63 of 69 people found the following review helpful:
3.0 out of 5 stars
Merde! Special edition fails to correct picture problems,
By
This review is from: La Femme Nikita (Special Edition) (DVD)
The movie gets five stars, but this new special edition disc gets one. I own the previous MGM release of this movie which was widely known to have many picture and subtitle problems. I loved the movie enough to purchase this new version. With my fingers crossed, I popped the disc in......zut alors! The anamorphic widescreen picture quality is still lousy. Grainy, occasionally pixelized. Look at patterns in the background during the movie and the problems are quite evident. For example, in one scene when Nikita is in training and chatting with her trainer Bob in her room, a grill on a piece of furniture on the left side of the screen creates a hugely distracting pattern that always diverts my eye. There are a few improvements. The English subtitles are better less distracting to those of you who speak French. The 5.1 soundtrack is still solid, though not noticeably better than the one on the original MGM disc. I'm not sure if it was remixed. If you don't own a copy of this movie, by all means buy the special edition. If you own the previous version, learn from my mistake and either keep you original version or sell it and buy a used copy of the special edition. Or lobby MGM for a real "special" edition.
28 of 29 people found the following review helpful:
3.0 out of 5 stars
A lot better,
By
This review is from: La Femme Nikita (Special Edition) (DVD)

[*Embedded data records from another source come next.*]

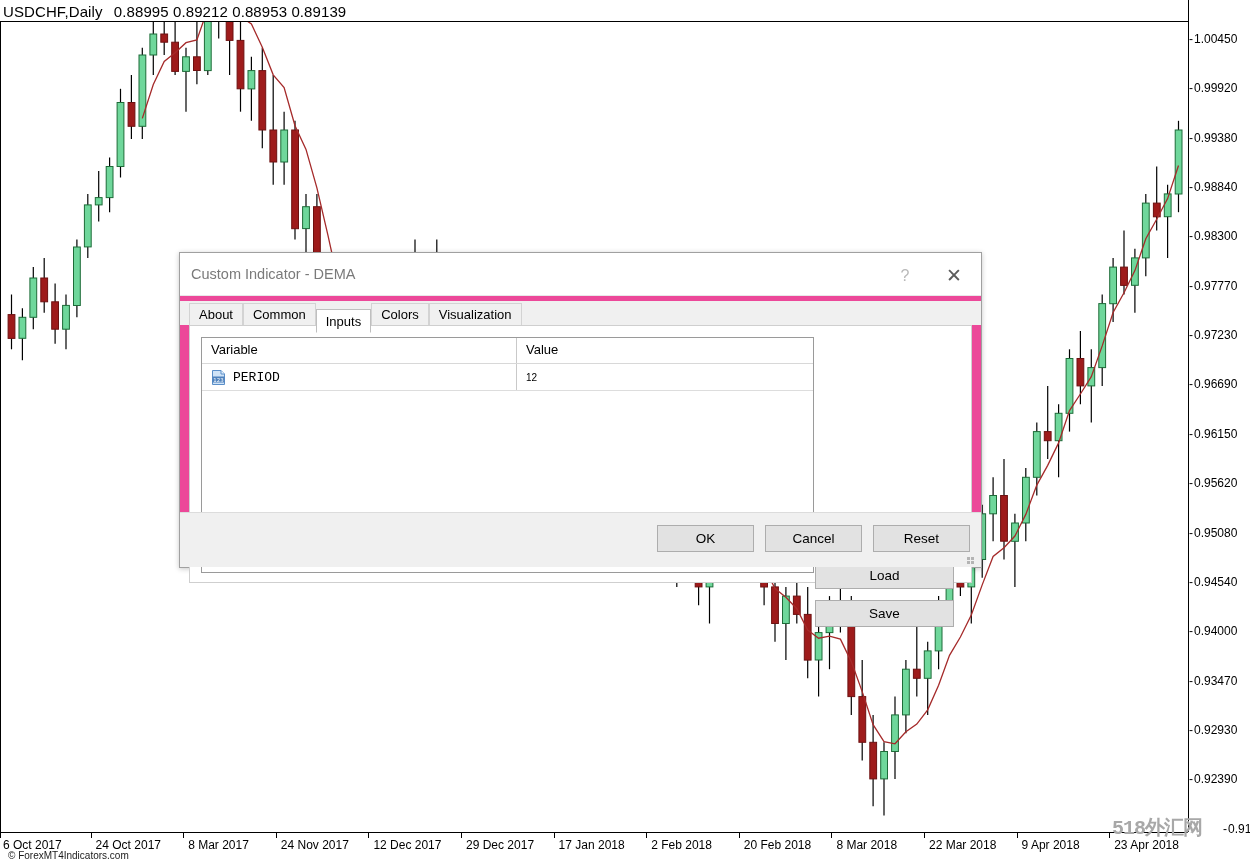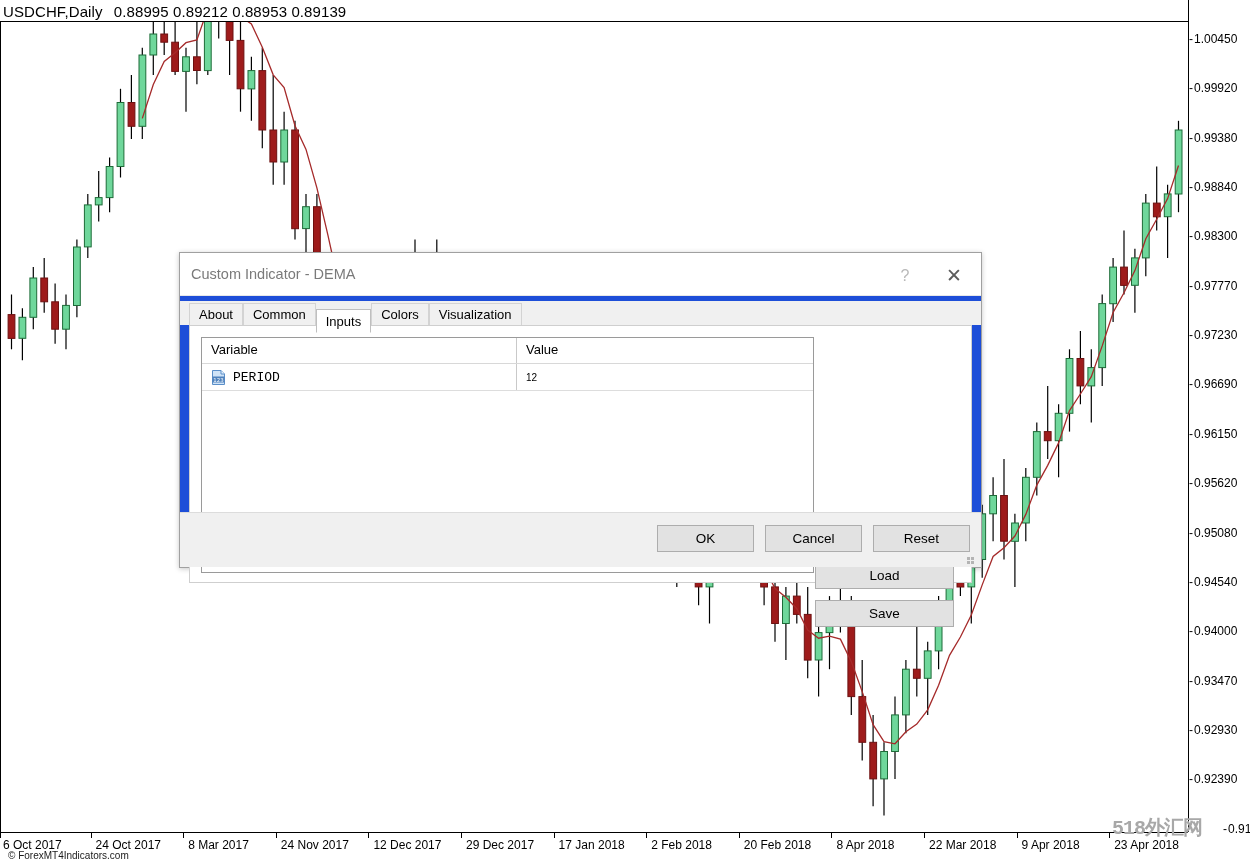--- a/index.html
+++ b/index.html
@@ -133,7 +133,7 @@
     position: absolute;
     left: 179px; top: 252px;
     width: 803px; height: 316px;
-    background: #1d4ed8;
+    background: #ec4899;
     border: 1px solid #a0a0a0;
     box-shadow: 0 1px 5px rgba(0,0,0,0.22);
     box-sizing: border-box;

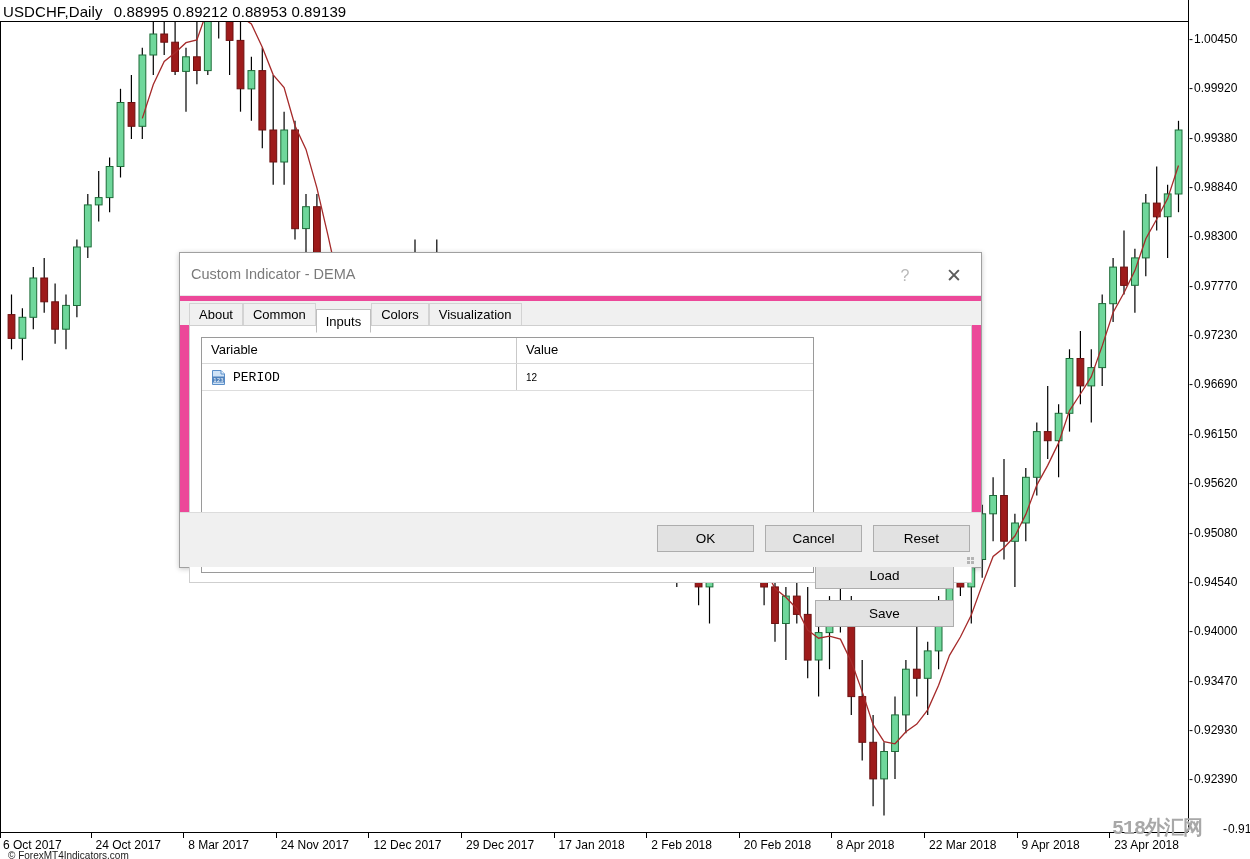--- a/index.html
+++ b/index.html
@@ -616,7 +616,7 @@
       <div class="date-sep" style="left: 646.2px;"></div>
       <div class="date-tick" style="left: 743.8px;">20 Feb 2018</div>
       <div class="date-sep" style="left: 738.8px;"></div>
-      <div class="date-tick" style="left: 836.4px;">8 Apr 2018</div>
+      <div class="date-tick" style="left: 836.4px;">8 Mar 2018</div>
       <div class="date-sep" style="left: 831.4px;"></div>
       <div class="date-tick" style="left: 929px;">22 Mar 2018</div>
       <div class="date-sep" style="left: 924px;"></div>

The "Nikita" hardcore can celebrate MGM's rerelease of the French action film, a single-disc affair that should erase memories of the studio's botched first DVD, from three years ago.The initial "La Femme Nikita" DVD failed director Besson miserably, with visuals just a step up from the VHS. The new special edition looks a lot better, although some digital artifacts remain. Flesh tones seem true and the handsome French interiors get back their luster. Audio wasn't bad on the first disc, and it sounds about the same on the new DVD. The film comes widescreen only (2.35:1), with the 16x9 enhancement. A new 20-minute featurette interviews the key actors, but not Besson. The director's music man, Eric Serra, has his say on an interesting 5-minute extra, "The Sound of 'Nikita.' " An easter egg reveals one of Besson's working methods. Ann Parillaud, who played Nikita, looks a lot more relaxed these days. The actress recalls training with weapons and martial arts for a year before filming began. She found karate "violent, painful and scary," but became obsessed with the firearms. Jean Reno, who went on to international stardom, says he played his popular Victor the Cleaner character without reading the script -- Besson had him walk right into the film. The DVD also includes a pointless "interactive map" that explores Nikita's habitats. A goofy trailer and a poster gallery complete the package.